## WHAT YOU WILL DO
State how many lines in the following entries contain the word "width". No other output.

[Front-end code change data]
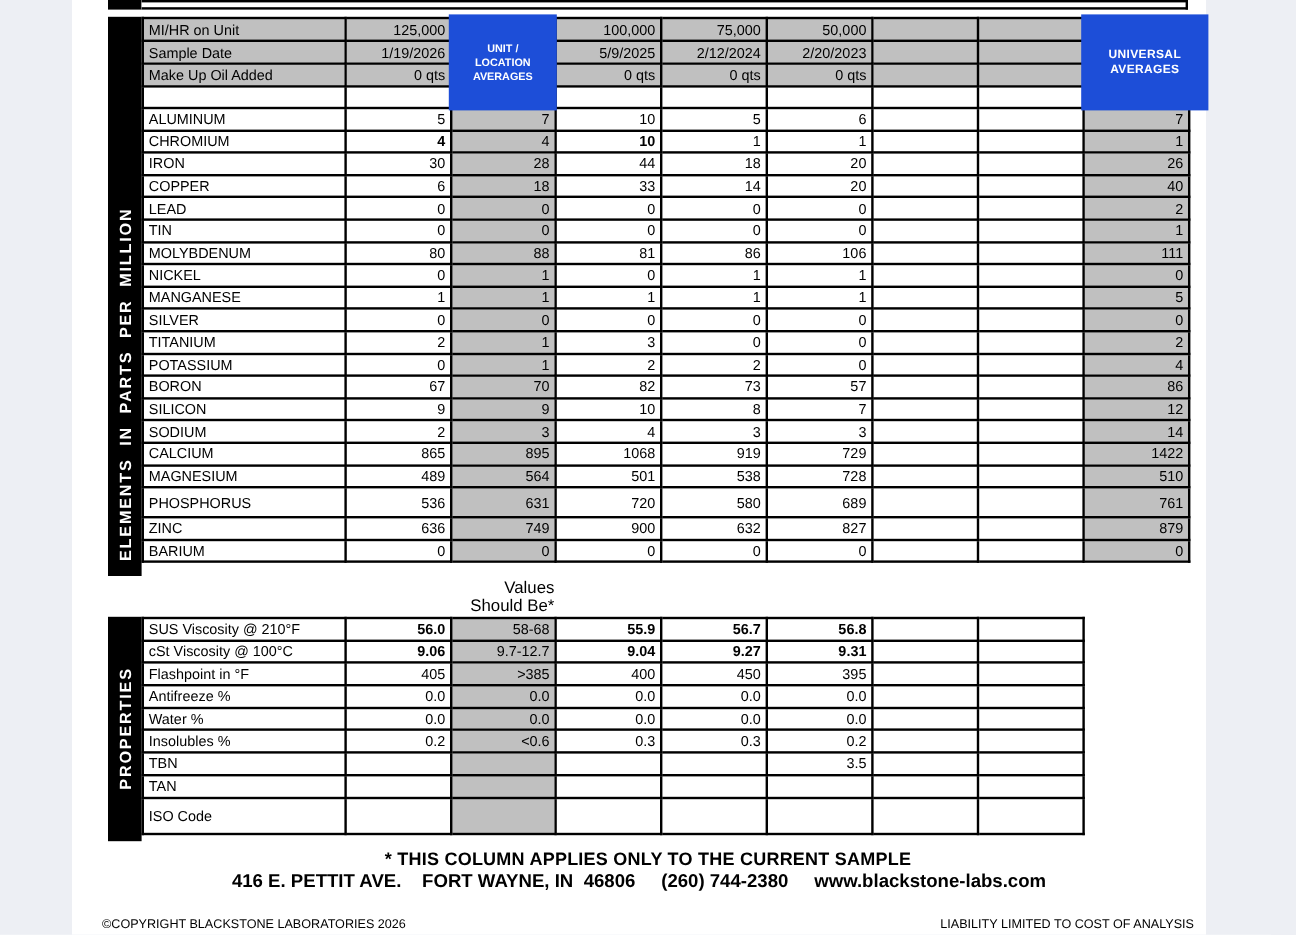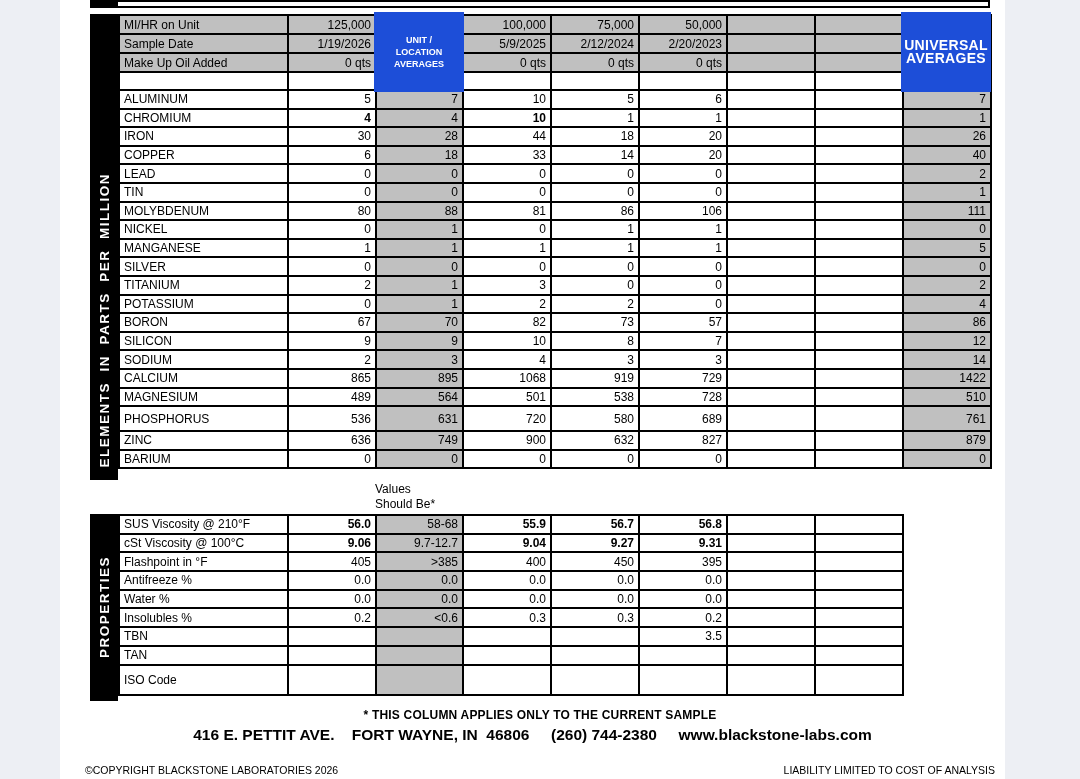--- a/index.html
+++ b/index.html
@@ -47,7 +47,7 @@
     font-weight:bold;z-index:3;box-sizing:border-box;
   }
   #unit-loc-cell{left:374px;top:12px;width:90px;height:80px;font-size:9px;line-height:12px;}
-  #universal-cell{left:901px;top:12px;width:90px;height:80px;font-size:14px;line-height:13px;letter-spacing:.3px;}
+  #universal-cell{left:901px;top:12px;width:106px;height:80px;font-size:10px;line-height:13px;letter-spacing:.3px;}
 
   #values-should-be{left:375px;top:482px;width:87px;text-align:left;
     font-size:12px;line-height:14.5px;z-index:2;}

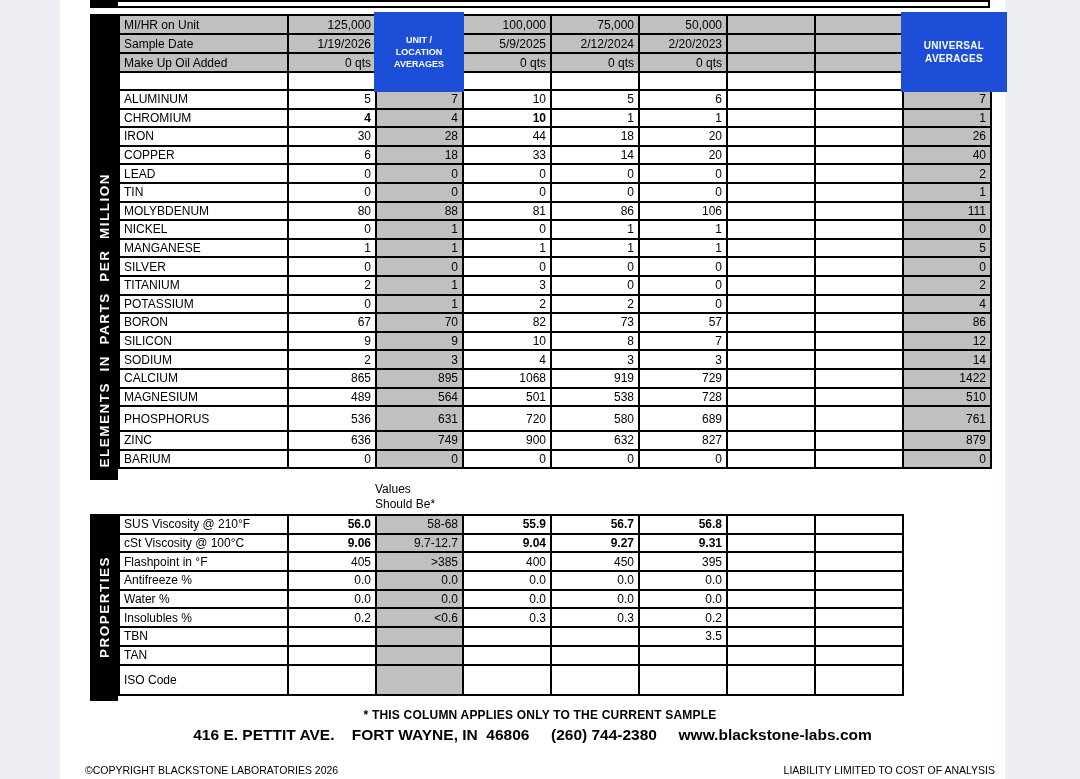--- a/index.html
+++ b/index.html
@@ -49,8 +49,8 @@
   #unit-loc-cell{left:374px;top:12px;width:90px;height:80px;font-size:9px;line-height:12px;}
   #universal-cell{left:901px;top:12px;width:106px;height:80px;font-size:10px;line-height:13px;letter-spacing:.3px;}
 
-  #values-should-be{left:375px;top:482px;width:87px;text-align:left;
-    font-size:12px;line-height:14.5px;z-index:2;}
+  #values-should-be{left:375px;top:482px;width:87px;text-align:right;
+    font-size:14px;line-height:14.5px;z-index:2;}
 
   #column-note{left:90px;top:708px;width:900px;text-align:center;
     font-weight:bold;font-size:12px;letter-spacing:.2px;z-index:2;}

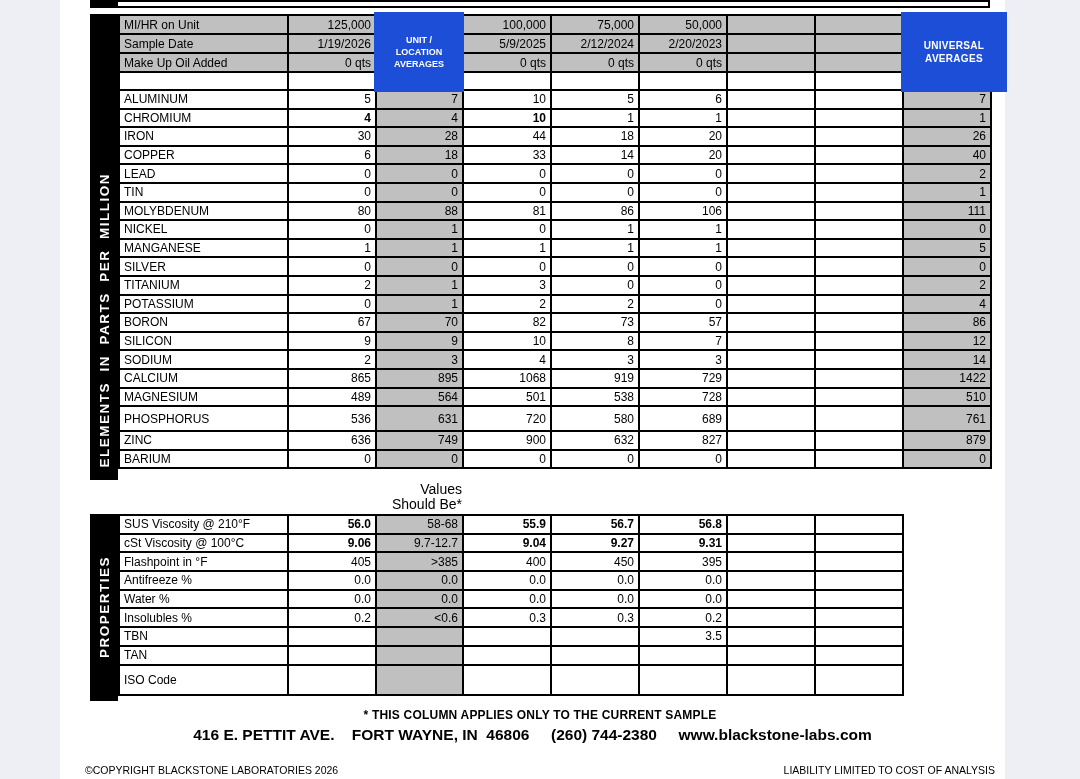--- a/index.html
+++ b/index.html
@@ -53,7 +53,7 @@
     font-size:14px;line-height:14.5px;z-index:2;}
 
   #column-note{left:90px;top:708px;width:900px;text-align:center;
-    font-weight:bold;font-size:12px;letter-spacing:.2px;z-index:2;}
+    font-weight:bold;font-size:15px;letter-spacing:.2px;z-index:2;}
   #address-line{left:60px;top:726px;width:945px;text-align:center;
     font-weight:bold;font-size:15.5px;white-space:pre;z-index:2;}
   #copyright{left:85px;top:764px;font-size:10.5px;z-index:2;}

## SOLUTION TO THE PROBLEM
11